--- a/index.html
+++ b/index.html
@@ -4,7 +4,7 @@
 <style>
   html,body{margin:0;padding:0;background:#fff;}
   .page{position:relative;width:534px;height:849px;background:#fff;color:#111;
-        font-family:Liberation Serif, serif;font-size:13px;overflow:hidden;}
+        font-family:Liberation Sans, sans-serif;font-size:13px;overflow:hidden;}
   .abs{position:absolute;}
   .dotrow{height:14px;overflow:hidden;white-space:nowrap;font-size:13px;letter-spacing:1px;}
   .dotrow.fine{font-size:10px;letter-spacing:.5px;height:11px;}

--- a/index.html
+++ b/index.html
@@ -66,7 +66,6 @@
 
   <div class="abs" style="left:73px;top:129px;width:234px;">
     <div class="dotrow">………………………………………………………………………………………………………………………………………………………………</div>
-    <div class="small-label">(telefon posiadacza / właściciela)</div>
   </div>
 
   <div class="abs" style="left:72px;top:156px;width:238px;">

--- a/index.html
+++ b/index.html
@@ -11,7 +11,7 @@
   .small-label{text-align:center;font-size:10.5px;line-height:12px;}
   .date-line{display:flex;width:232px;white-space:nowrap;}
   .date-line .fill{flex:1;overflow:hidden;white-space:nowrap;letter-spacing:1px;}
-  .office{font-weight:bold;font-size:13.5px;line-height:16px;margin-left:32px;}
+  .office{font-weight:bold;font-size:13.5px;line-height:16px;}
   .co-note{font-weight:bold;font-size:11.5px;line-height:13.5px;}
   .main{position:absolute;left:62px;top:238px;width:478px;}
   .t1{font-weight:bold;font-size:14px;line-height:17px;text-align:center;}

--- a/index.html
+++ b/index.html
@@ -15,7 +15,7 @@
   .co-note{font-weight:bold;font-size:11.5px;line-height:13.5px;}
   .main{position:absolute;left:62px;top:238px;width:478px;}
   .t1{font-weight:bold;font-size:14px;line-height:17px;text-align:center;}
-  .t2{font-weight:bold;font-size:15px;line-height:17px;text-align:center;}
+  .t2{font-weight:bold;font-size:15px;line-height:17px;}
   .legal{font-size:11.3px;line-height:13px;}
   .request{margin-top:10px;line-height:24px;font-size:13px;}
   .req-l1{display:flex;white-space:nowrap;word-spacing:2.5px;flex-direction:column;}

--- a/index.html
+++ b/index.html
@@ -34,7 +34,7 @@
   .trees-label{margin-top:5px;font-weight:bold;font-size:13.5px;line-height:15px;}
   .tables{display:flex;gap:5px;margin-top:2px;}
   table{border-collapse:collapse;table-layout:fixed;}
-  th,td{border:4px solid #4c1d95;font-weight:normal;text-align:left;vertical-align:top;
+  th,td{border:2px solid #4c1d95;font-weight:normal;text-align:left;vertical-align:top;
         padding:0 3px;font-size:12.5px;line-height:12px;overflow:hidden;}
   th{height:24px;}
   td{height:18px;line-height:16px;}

______________________________

■ Action item ■
Every line above that includes the string "date" needs to be copied.

■ Exercise output ■
   .date-line{display:flex;width:232px;white-space:nowrap;}
   .date-line .fill{flex:1;overflow:hidden;white-space:nowrap;letter-spacing:1px;}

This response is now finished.